Prassinos’un gravür ve serigrafileri hayli ilgi çekici isimler taşır. Su Gecesi, Gece Bahçesi, Deniz Gecesi gibi… Gecenin, suyun ve güneşin hareketi gibi doğaya göndermeler taşıyan bu çalışmalar, renk egemenliğinde kendini gösteren özgün kompozisyonlardır.
Servilerden Türk peyzajlarına
Prassinos’un sanatında en ilgi çekici temalar arasında serviler, ağaçlar ve Türk peyzajları gelir. İstanbul’daki evlerinin terasına her çıktığında gördüğü Üsküdar’daki servi korulukları ya da Petits Champs’daki ağaçlar Prassinos için çocukluktan kalan güçlü imgeler olsa gerek. Toprağı kavrayan kökleriyle beraber güçlü bir anlam içere ağaçlar, ressamın imgeleminde benzer bir metaforla kendi var oluşunu da düşündürür.

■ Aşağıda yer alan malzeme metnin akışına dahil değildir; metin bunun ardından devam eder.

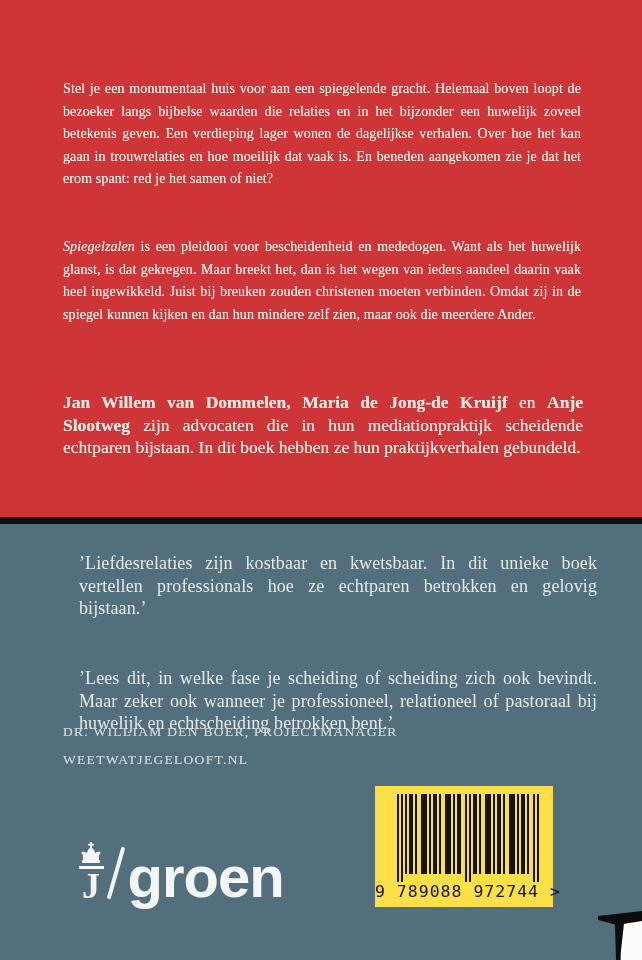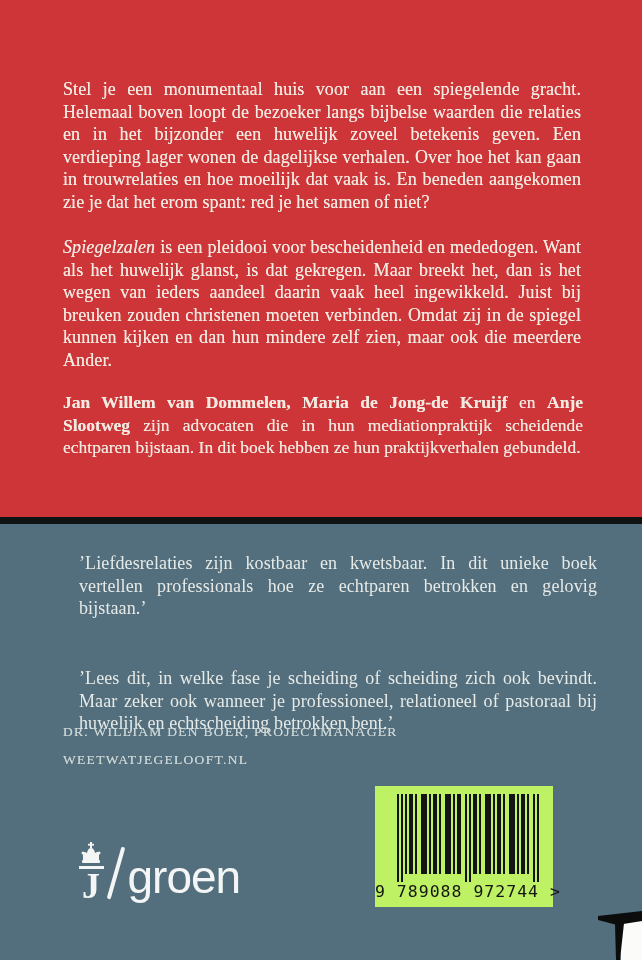--- a/index.html
+++ b/index.html
@@ -7,21 +7,21 @@
     position:relative;width:642px;height:960px;overflow:hidden;
     background:#536e7c;
     font-family:"Liberation Serif","DejaVu Serif",serif;
   }
   .abs{position:absolute;}
   
   .red-section{left:0;top:0;width:642px;height:517px;background:#cd3538;}
   .divider{left:0;top:517px;width:642px;height:7px;background:#101314;}
   .body-par{
     left:63px;width:518px;margin:0;
-    color:#f2e9e0;font-size:18px;line-height:22.6px;
+    color:#f2e9e0;font-size:14px;line-height:22.6px;
     text-align:justify;letter-spacing:.1px;
     text-shadow:0 0 .6px rgba(242,233,224,.85);
   }
   .authors-par{
     left:63px;width:520px;margin:0;
     color:#f2e9e0;font-size:17.5px;line-height:22.5px;
     text-align:justify;
     text-shadow:0 0 .5px rgba(242,233,224,.8);
   }
   .authors-par .names{font-weight:bold;}
@@ -35,42 +35,42 @@
     left:63px;width:518px;margin:0;
     color:#ccd6d5;font-size:13.5px;line-height:28px;
     letter-spacing:1.3px;text-align:left;
     text-shadow:0 0 .4px rgba(204,214,213,.8);
   }
   .website{
     left:375px;top:761px;width:178px;margin:0;text-align:center;
     color:#eaeeeb;font-size:16px;font-weight:bold;letter-spacing:.3px;
   }
   
-  .barcode-box{left:375px;top:786px;width:178px;height:121px;background:#bef264;}
+  .barcode-box{left:375px;top:786px;width:178px;height:121px;background:#fde047;}
   .barcode-box svg{display:block;}
   .barcode-digits{
     position:absolute;left:0;bottom:6px;width:178px;text-align:center;
     font-family:"DejaVu Sans Mono",monospace;font-size:16.5px;color:#141414;
     letter-spacing:1px;white-space:nowrap;
   }
   
   .logo{left:76px;top:842px;display:flex;align-items:flex-start;color:#f4f6f5;}
   .logo-j-col{display:flex;flex-direction:column;align-items:center;width:30px;}
   .logo-j-col .overline{width:25px;height:3px;background:#f4f6f5;margin-top:2px;}
   .logo-j{
     font-family:"Liberation Serif",serif;font-weight:bold;
     font-size:36px;line-height:34px;margin-top:0;
   }
   .logo-slash{
     width:3.5px;height:54px;background:#f4f6f5;
     transform:rotate(16deg);margin:4px 10px 0 8px;border-radius:2px;
   }
   .logo-name{
-    font-family:"Liberation Sans",sans-serif;font-weight:normal;
-    font-size:46px;line-height:46px;letter-spacing:-1px;margin-top:12px;
+    font-family:"Liberation Sans",sans-serif;font-weight:bold;
+    font-size:58px;line-height:46px;letter-spacing:-1px;margin-top:12px;
   }
   
   .corner{right:0;bottom:0;width:44px;height:52px;}
 </style>
 </head>
 <body>
 
 <div class="page">
 
   <div class="abs red-section">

Azap Resimleri serisindeki ağaçlar ise yaşamının sonuna geldiğinin ayırdında hazırladığı kompozisyonlar olması bakımından önemlidir. Burada görülen eskizler St. Remy de Provence’taki Notre Dame de Pitie Şapeli’nin içinde yer alan resimlere ait olmakla beraber Prassinos’un son çalışmalarıdır.
Birbirine yaslanan yapraksız, dikenli, sanki kurumakta olan üç ağaç eskizinde ressam, izleyiciye hayatın bittiği yerde, toprakta yeniden doğacak yaşamı işaret eder gibidir.